- The home in Muzaffarpur has been shut since last month
- some of the girls who used to live in the shelter alleged that a girl had been murdered
NEW DELHI: Police on Monday widened an investigation to include the possible murder of a girl at a shelter in eastern India, where 29 young girls were allegedly raped and tortured.
Police in Bihar state carried out a dig at the home, Seva Sankalp Samiti, which was run by a local non-profit organization, after some of the girls who used to live there alleged that a girl had been murdered.
“During the recording of their statements, 2-3 girls said that one girl was murdered and to verify that we did the digging today, but we did not find any thing so far,” Muzaffarpur district police chief Harpreet Kaur told Reuters.
The home in Muzaffarpur, about 375 km (233 miles) from state capital Ranchi, has been shut since last month, after police arrested 10 people.
Kaur said several girls had told a team from a social sciences institute that they had been beaten up in the shelter.
The ten were arrested on June 1 after preliminary investigations confirmed both sexual and physical abuse, authorities said.

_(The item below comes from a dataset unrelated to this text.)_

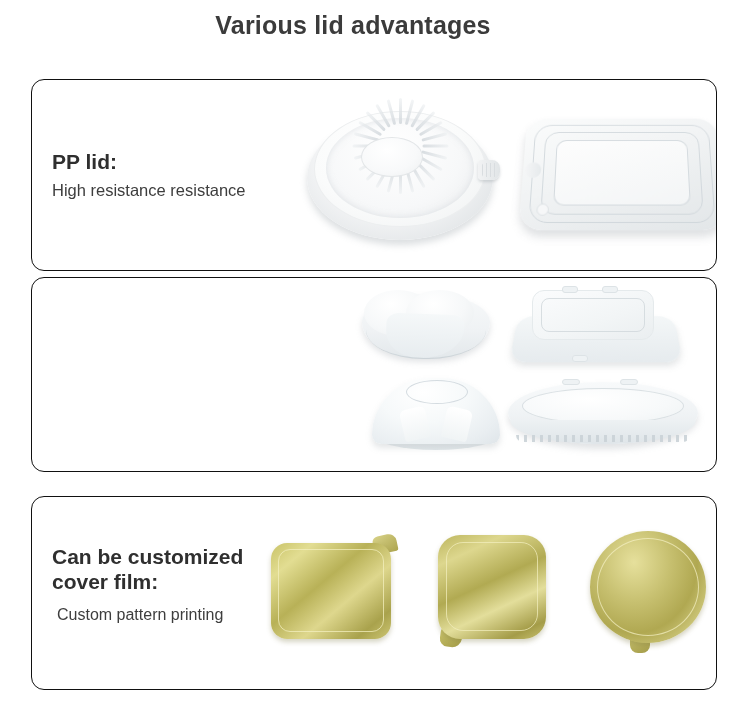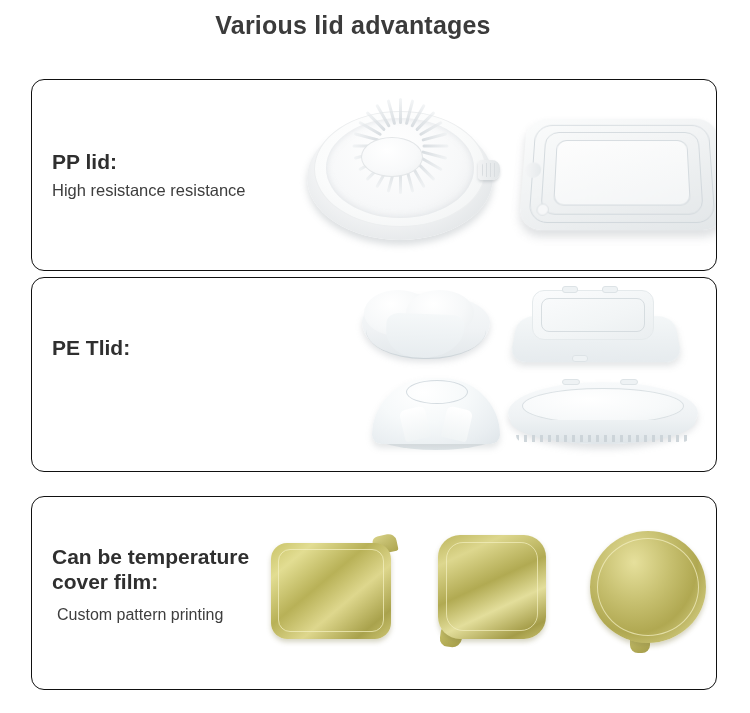"PE Tlid:" div.panel-heading { html: <div>PE Tlid:</div> -> none }
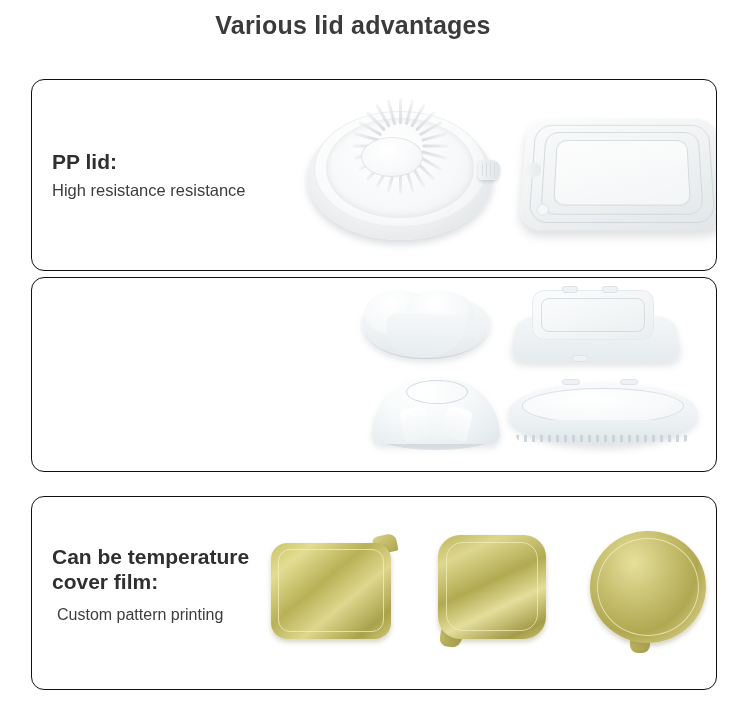"Can be temperature" div.panel-heading { text: temperature -> customized }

All but two of 44 girls were medically examined and 29 of them were found to be victims of sexual assault, the police said. All of them have since been moved for their safety. Almost all are under 12.
“The medical reports of 29 girls do not rule out the possibility of sexual contact,” Kaur said.
More than 100 cases of women being raped were reported daily in India in 2016, according to the latest available government data, and it has been tightening its rape laws.
It introduced the death penalty this year for those raping girls under 12.